As I was reading the blog posts regarding microaggressions, my mind quickly jumped to my Interpersonal Communications class and the book that we just read on being assertive. When learning about assertiveness, we learned that it is important in being assertive to stand up for yourself and say something to someone when they give you a certain look, or a microaggression. The book on assertiveness says that if someone gives you a look that you take to be a passive aggressive way to discount you or what you are saying or doing, you should say something along the lines of “I’m not sure what you mean by that look. What were you trying to say?” The book explains that everyone has a right to assert himself or herself and stand up for themselves when it is necessary. However, while reading the blogs I realized that being able to be assertive in many situations is a white privilege.
kw237335
Stereotype Threat
As I was reading the article by Kang and Banaji (2006) I began to really think about stereotype threat, stereotype lift and stereotype boost. I find it very interesting that many social categories perform according to the stereotype that has been placed upon them in many situations. If a woman takes a mathematics test in a group of people with men and women and she knows that her math intelligence is being tested, she will do worse on the test than if it were just for an exercise or something that didn’t quite matter. At the same time, if a black person takes a test in a room with white people and is aware that their intellect is being test, they will underperform. I find it interesting, then, that a white male would perform better when a certain stereotype about them is present as is the definition of stereotype lift.
Resisting White Privilege
In class the other day, Connie asked us what we could do in order to resist the privilege that we are given simply because we are white. After she asked the question, I tried to really think about how any white person could resist their privilege. It’s a really hard question to answer because there really isn’t a way that as individuals we can completely give up the privilege that we have been given. The privilege itself exists simply because we are white and it exists whether we acknowledge its existence or not. However, just because we cannot completely get rid of the privilege we can do something to resist it. Doing nothing in order to resist privilege once we have acknowledged that it exists would not be a good choice.
Can Implicit Attitudes Change?
After completing the IAT last week, I began to really think about the meaning of the test itself and whether the test is a reliable measure of someone’s unconscious thoughts. This thought became even more prevalent after reading the article by Blair (2002) and also the article by Karpinski and Hilton (2001). The articles seem to support the fact that implicit attitudes may be influenced and/or changed by environmental factors and outside forces. I have always perceived the IAT as a direct measure of the implicit biases that live in our unconscious thoughts and feelings. While I have never been convinced that implicit attitudes shape behavior, I always believed that the test itself measures the thoughts that someone has beneath the surface of explicit and conscious understanding. Blair’s article, however, shows that there are many factors that may influence the attitudes of someone and that the context of a situation is a determinant in implicit attitudes. Reading the article by Blair (2002) allowed for a new understanding of how are implicit behaviors are shaped.

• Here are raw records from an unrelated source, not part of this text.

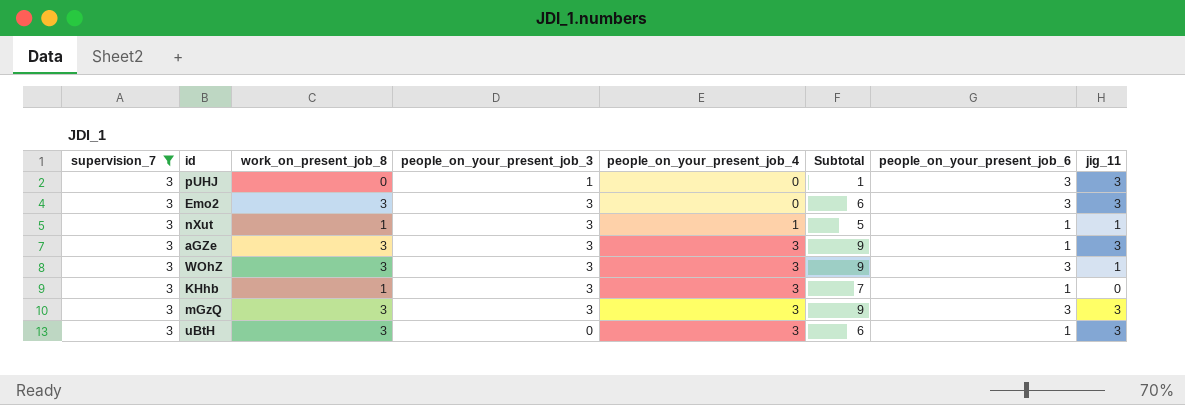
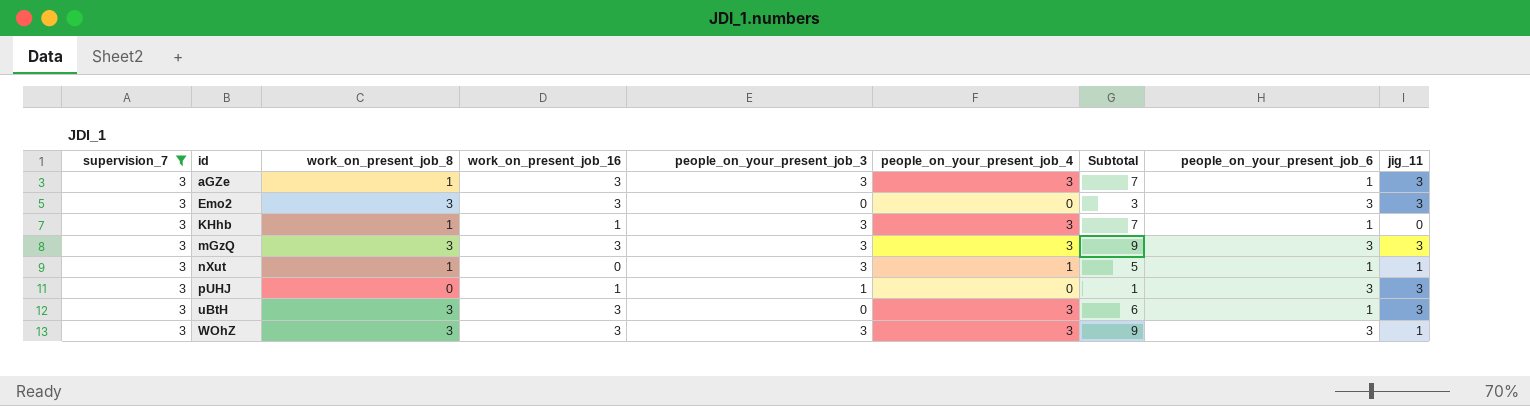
row order: people_on_your_present_job_4 ascending -> id ascending
column work_on_present_job_16 | position: none -> 4
aGZe | work_on_present_job_8: 3 -> 1
aGZe | Subtotal: 9 -> 7
Emo2 | people_on_your_present_job_3: 3 -> 0
Emo2 | Subtotal: 6 -> 3

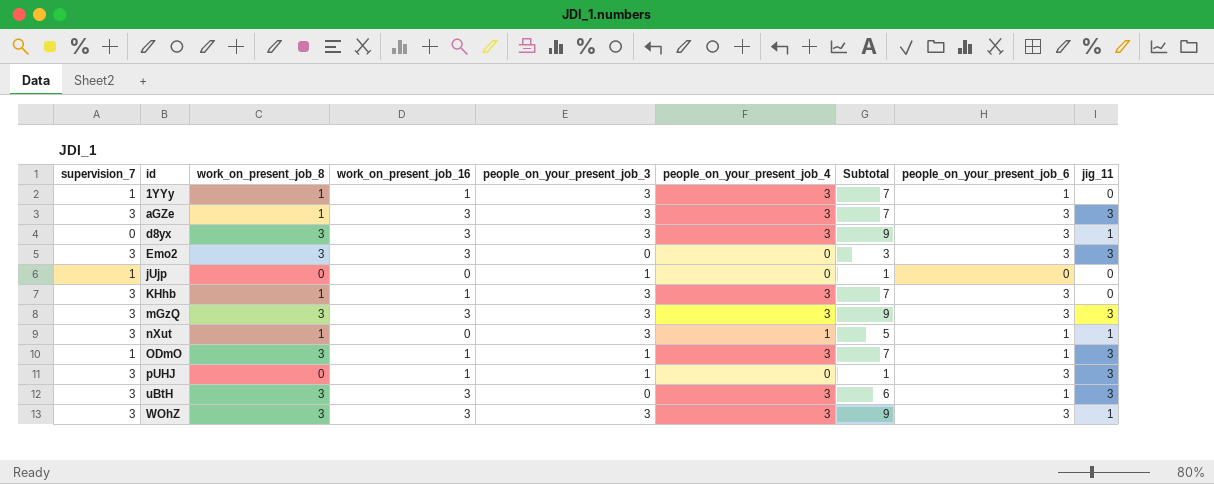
filter: supervision_7 = 3 -> none
aGZe | people_on_your_present_job_6: 1 -> 3
KHhb | people_on_your_present_job_6: 1 -> 3

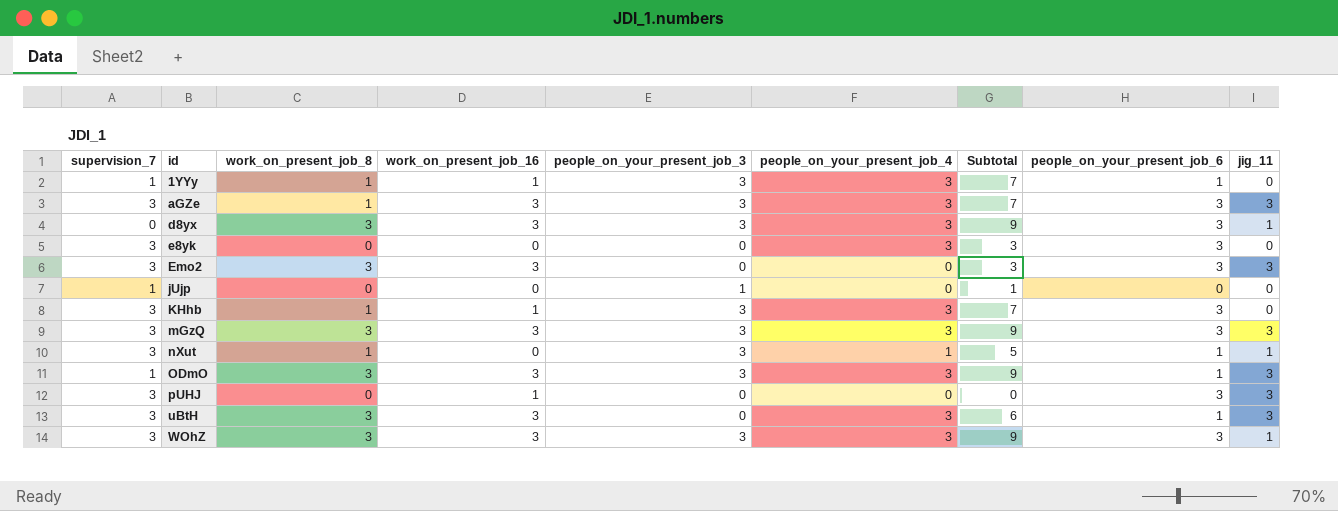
row e8yk: none -> 3 | 0 | 0 | 0 | 3 | 3 | 3 | 0
ODmO | work_on_present_job_16: 1 -> 3
ODmO | people_on_your_present_job_3: 1 -> 3
ODmO | Subtotal: 7 -> 9
pUHJ | people_on_your_present_job_3: 1 -> 0
pUHJ | Subtotal: 1 -> 0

The Challenge of Educating
In class last week we were challenged to try to explain to a typical white male that racism does still exist and that there are still inequalities between the races. Coming into this class, I had a bit of knowledge of the concepts we would be discussing in class. I also knew that one of our goals for the class would be to learn to educate others on racism and its current existence. The only way that we can try and change the way things are is to educate others about what we are learning. I didn’t realize, however, how hard it could actually be to explain to someone that racism does in fact exist and that simply in being a white person, you are a racist in this society. I understand the concepts that we have learned and being educated on the topic in multiple classes, I understand that racism does exist, that being white comes with a privilege that minority races do not have, that we categorize people automatically when we meet them, that the categories that we create then infer characteristics about a certain group. Without even realizing it, we automatically assign someone that we have just met into a category and assign certain characteristics to them without even getting to know them.
“We Are Not to Blame” … Or Are We?
Lipsitz (2008) discusses the thoughts that a sixteen-year old high school student expressed to a reporter from the Los Angeles Times. She said, as I’m sure many other white men and women have, that she could did not believe that white people owe black people anything. She claims that because our ancestors were the ones that were responsible for slavery that we should not have to pay the price for what they did. As I was reading, I was surprised at first to see that someone would actually say or even think something like that. After thinking it over for a little while, however, I realized that there are probably many people that believe the exact same thing that this sixteen-year old girl believes. Why would they think any differently? As a white girl, she has not been taught any differently through examples of her social group and through the stereotypes that white people and institutions have placed upon other groups. A seventeen-year old girl expressed to the reporter an opinion that basically implies that because her family did not own slaves in the past that she should not be held responsible for what the ancestors of other families have done. I was equally surprised by this opinion as by the prior one at first.